# Pontiac Racing Commercial on Speed



## westell (Oct 4, 2004)

Hadn't seen this one before. Was watching Speed last night and was surprised to see the commercial.

This had the '05 GTO road racing and the commercial was only for the GTO.

( Didnt' see a "Holden" decal anywhere  )


----------



## Groucho (Sep 11, 2004)

westell said:


> Hadn't seen this one before. Was watching Speed last night and was surprised to see the commercial.
> 
> This had the '05 GTO road racing and the commercial was only for the GTO.
> 
> ( Didnt' see a "Holden" decal anywhere  )


That was this one, probably. Cool paint job.

http://www.speedtv.com/articles/auto/roadracing/17915/


That was the GTO.R, made for the Grand American Rolex Sports Car series. Unlike the SCCA Pro Speed GT series, Pontiac/GM NA is actually backing this team. I'm speculating the reason why is that the damned NASCAR Corporation / France Family has their grubbies on the Rolex Series now (hence the serious neutering of the GTP class in favor of the fugly & comparitively cheap Daytona Prototype cars). NASCAR/France are continuing their crusade to dumb down racing and cripple the machines for the sake of a better "show." Follow the money and the intended demographic. That rant being over with I'm glad seeing the GTO in _any_ series....though the "GTO" in Top Fuel Funnies is pretty stupid.
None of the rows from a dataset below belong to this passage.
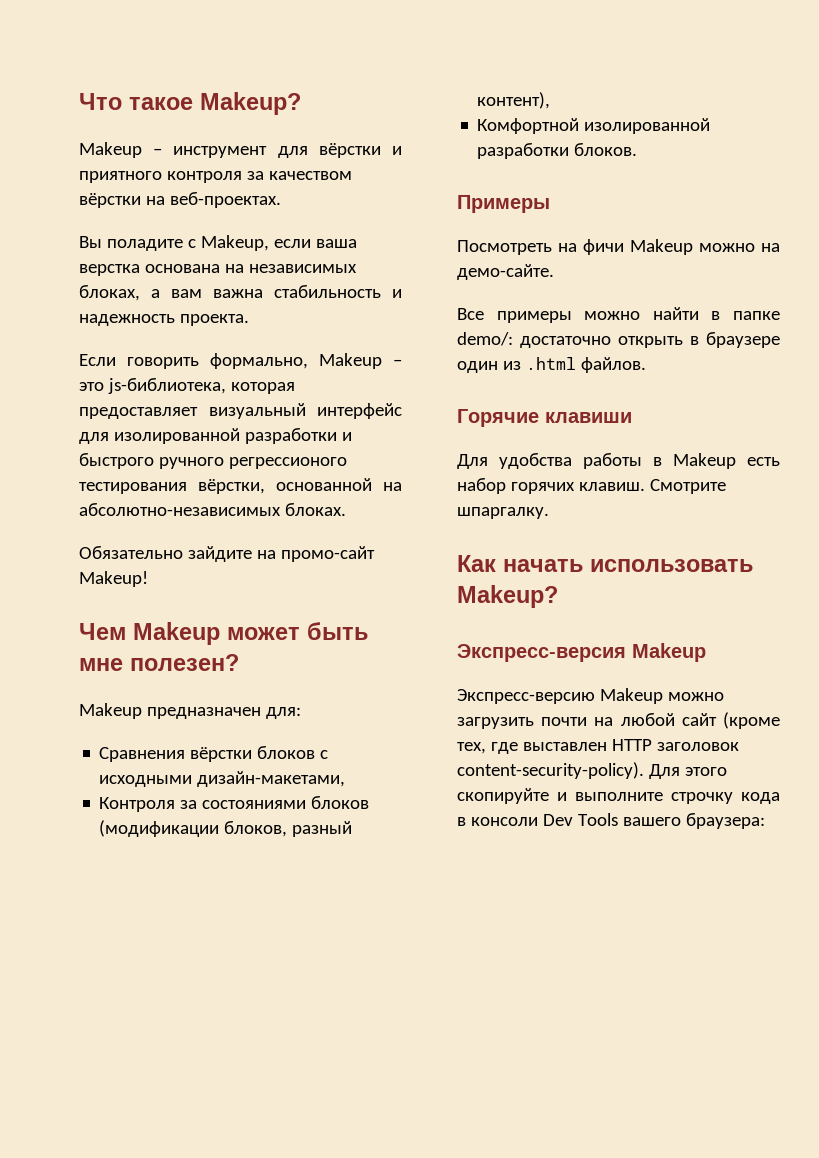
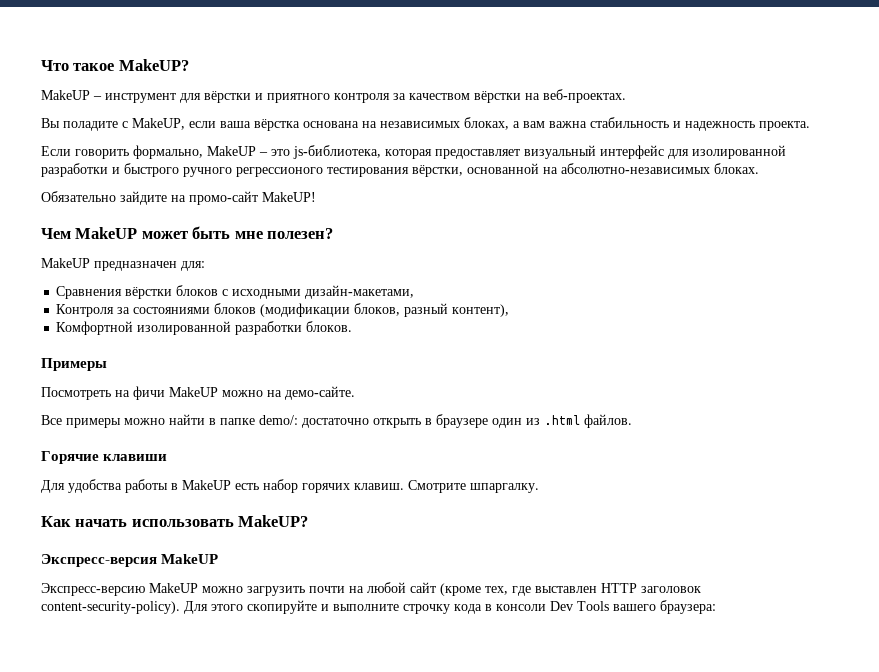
[200,92,301,115] [79,142,142,158] Makeup? // Makeup -> [118,59,189,71] [41,90,90,100] MakeUP? // MakeUP
[200,235,269,251] Makeup, -> [132,118,185,130] MakeUP,
[79,264,140,276] верстка -> [254,119,300,131] вёрстка
[319,353,382,369] Makeup -> [207,146,256,156] MakeUP
[79,571,148,587] Makeup! -> [262,192,316,202] MakeUP!
[133,622,220,645] Makeup -> [75,227,138,239] MakeUP
[79,703,142,719] Makeup -> [41,258,90,268] MakeUP
[630,239,693,255] Makeup -> [169,387,218,397] MakeUP
[673,453,736,469] Makeup -> [182,480,231,490] MakeUP
[457,585,558,608] Makeup? -> [238,515,309,527] MakeUP?
[632,643,706,662] Makeup -> [161,554,219,564] MakeUP
[599,688,663,704] Makeup -> [149,583,198,593] MakeUP

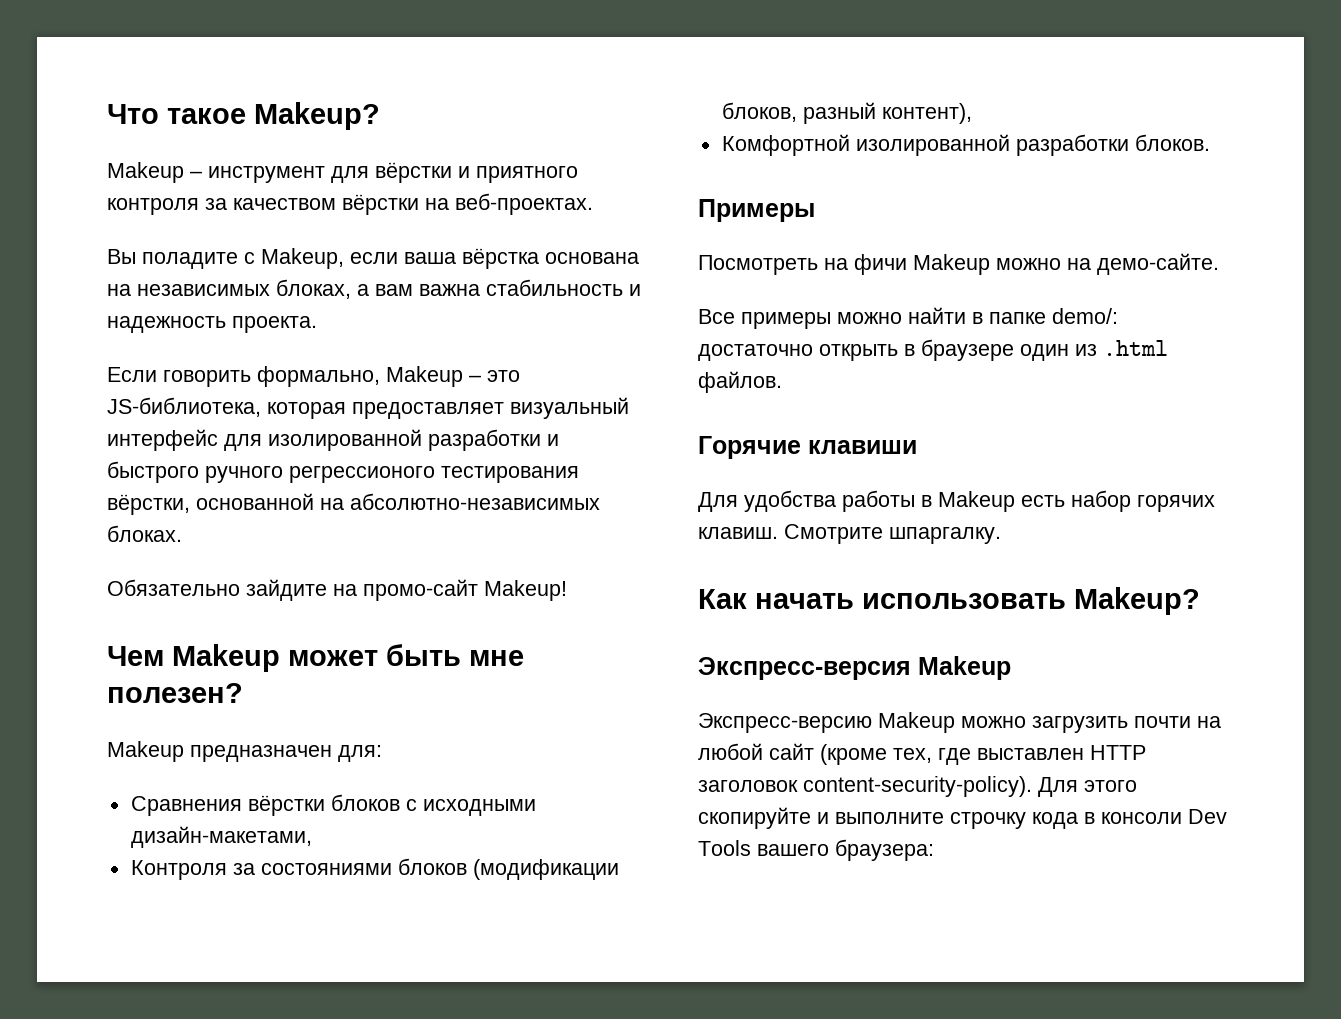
[118,59,189,71] [41,90,90,100] MakeUP? // MakeUP -> [254,102,380,130] [107,162,184,183] Makeup? // Makeup
[132,118,185,130] MakeUP, -> [261,248,344,269] Makeup,
[207,146,256,156] MakeUP -> [386,366,463,387] Makeup
[293,145,381,159] js-библиотека, -> [107,397,261,417] JS-библиотека,
[262,192,316,202] MakeUP! -> [484,580,567,601] Makeup!
[75,227,138,239] MakeUP -> [172,644,280,672] Makeup
[41,258,90,268] MakeUP -> [107,741,184,762] Makeup
[169,387,218,397] MakeUP -> [913,254,990,275] Makeup
[182,480,231,490] MakeUP -> [938,491,1015,512] Makeup
[238,515,309,527] MakeUP? -> [1074,587,1200,615] Makeup?
[161,554,219,564] MakeUP -> [918,656,1011,680] Makeup
[149,583,198,593] MakeUP -> [878,712,955,733] Makeup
A buddy of mine went to talk to the AD Racing guys (Stu Hayner's Speed GT team) at Mid-Ohio...it seems they have scrubbed their car clean of the Distributor's signage due to the fact that GM NA has put their development dollars into the CTS-V team at the expense of just about everyone else in the Speed GT / SCCA series. AD, who has been doing well as of late, has been getting just about all of their support from the Aussies at Holden / HSV.


----------



## westell (Oct 4, 2004)

Yep. That's the one. Thanks. 

I was walking through the living room and heard "GTO" and only saw the last 15 seconds or so.

CTS bandwagon - One on every street corner around here. Guess it makes marketing sense.


----------